- **TASK DIRECTIONS**
The answer should consist of each line from the data below that includes "none".

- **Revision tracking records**
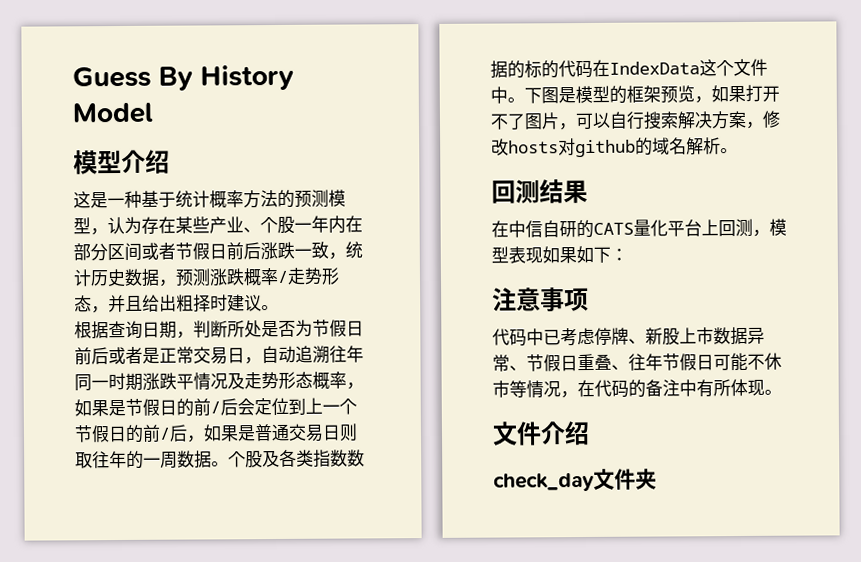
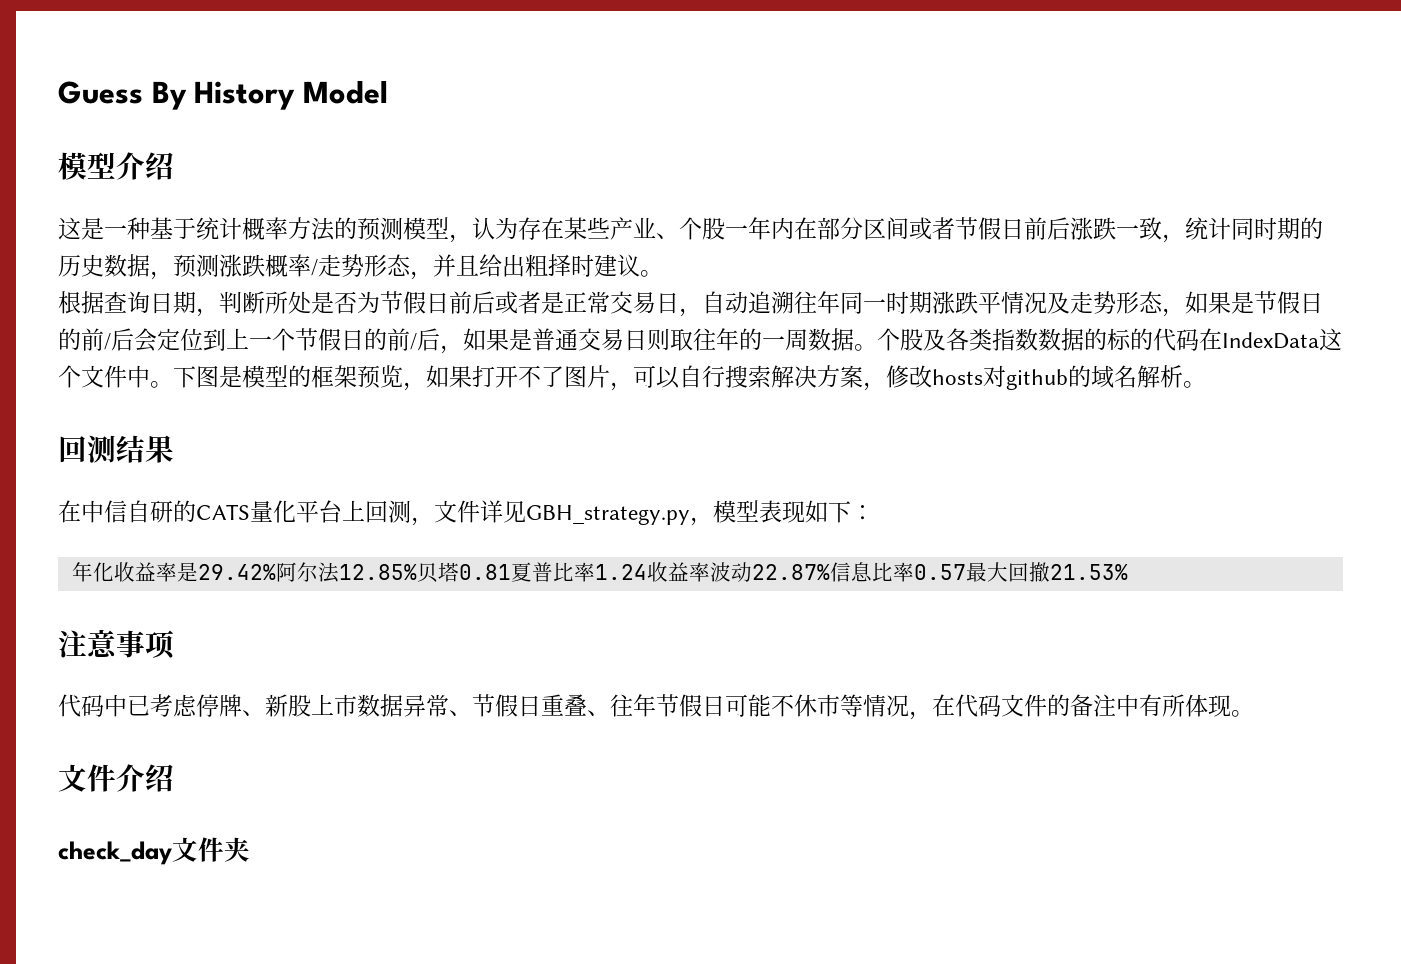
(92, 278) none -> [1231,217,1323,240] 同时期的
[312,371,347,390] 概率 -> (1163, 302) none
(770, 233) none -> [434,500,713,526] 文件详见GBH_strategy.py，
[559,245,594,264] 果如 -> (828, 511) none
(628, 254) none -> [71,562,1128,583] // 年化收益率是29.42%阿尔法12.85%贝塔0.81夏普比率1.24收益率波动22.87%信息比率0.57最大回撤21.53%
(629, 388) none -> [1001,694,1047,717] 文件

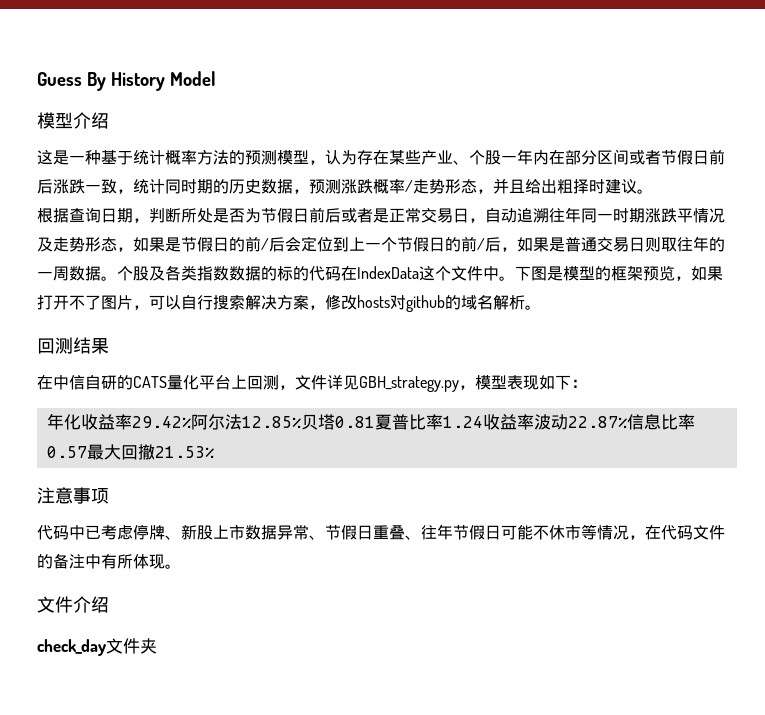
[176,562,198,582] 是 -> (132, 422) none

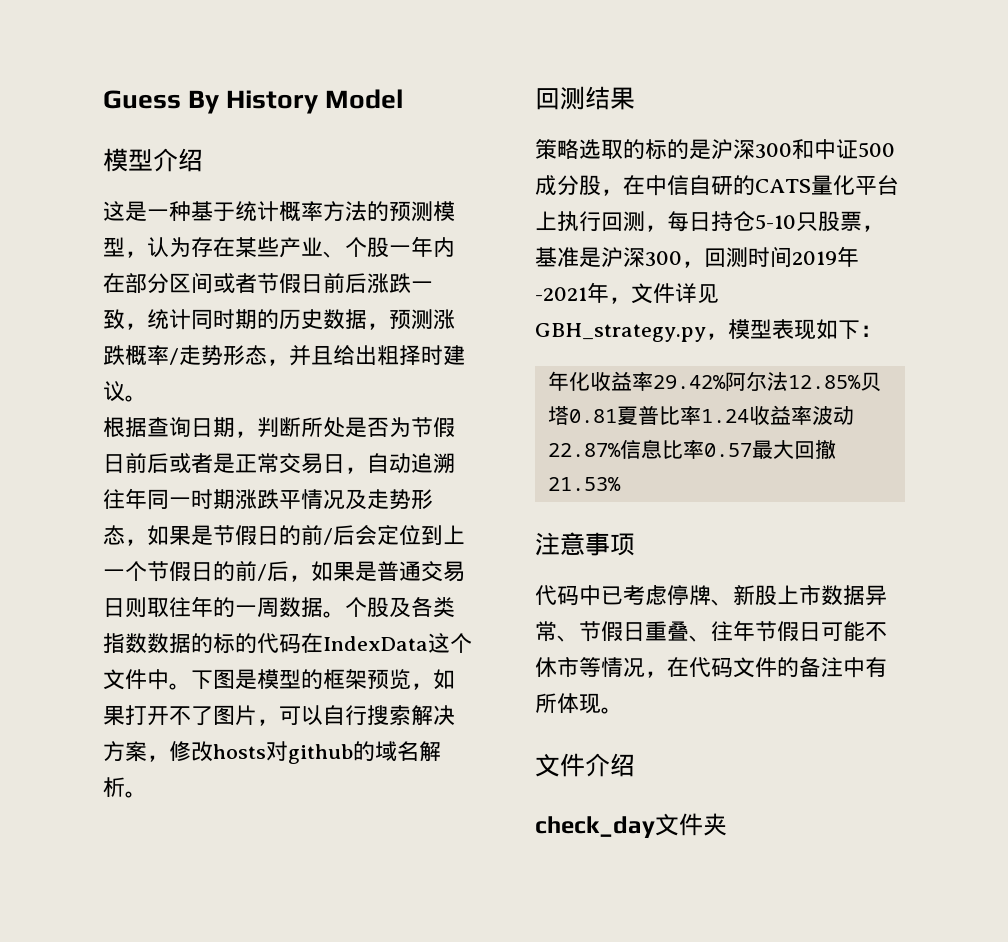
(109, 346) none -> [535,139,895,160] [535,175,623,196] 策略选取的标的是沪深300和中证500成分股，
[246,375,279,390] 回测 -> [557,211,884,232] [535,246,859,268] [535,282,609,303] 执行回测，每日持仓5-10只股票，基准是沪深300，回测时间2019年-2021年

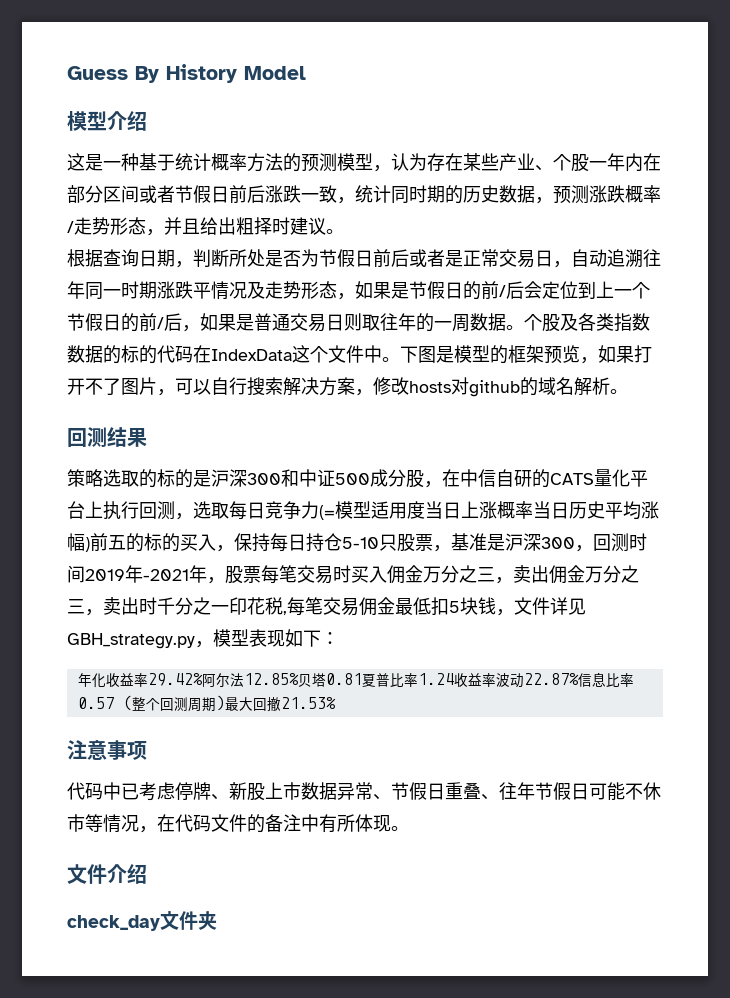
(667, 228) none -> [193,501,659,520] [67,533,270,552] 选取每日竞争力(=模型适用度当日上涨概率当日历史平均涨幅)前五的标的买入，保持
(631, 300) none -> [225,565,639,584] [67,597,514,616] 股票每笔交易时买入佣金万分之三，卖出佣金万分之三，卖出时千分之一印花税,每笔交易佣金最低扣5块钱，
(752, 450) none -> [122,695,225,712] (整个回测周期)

- **SOLVED PROBLEM**
(92, 278) none -> [1231,217,1323,240] 同时期的
[312,371,347,390] 概率 -> (1163, 302) none
(770, 233) none -> [434,500,713,526] 文件详见GBH_strategy.py，
[559,245,594,264] 果如 -> (828, 511) none
(628, 254) none -> [71,562,1128,583] // 年化收益率是29.42%阿尔法12.85%贝塔0.81夏普比率1.24收益率波动22.87%信息比率0.57最大回撤21.53%
(629, 388) none -> [1001,694,1047,717] 文件
[176,562,198,582] 是 -> (132, 422) none
(109, 346) none -> [535,139,895,160] [535,175,623,196] 策略选取的标的是沪深300和中证500成分股，
(667, 228) none -> [193,501,659,520] [67,533,270,552] 选取每日竞争力(=模型适用度当日上涨概率当日历史平均涨幅)前五的标的买入，保持
(631, 300) none -> [225,565,639,584] [67,597,514,616] 股票每笔交易时买入佣金万分之三，卖出佣金万分之三，卖出时千分之一印花税,每笔交易佣金最低扣5块钱，
(752, 450) none -> [122,695,225,712] (整个回测周期)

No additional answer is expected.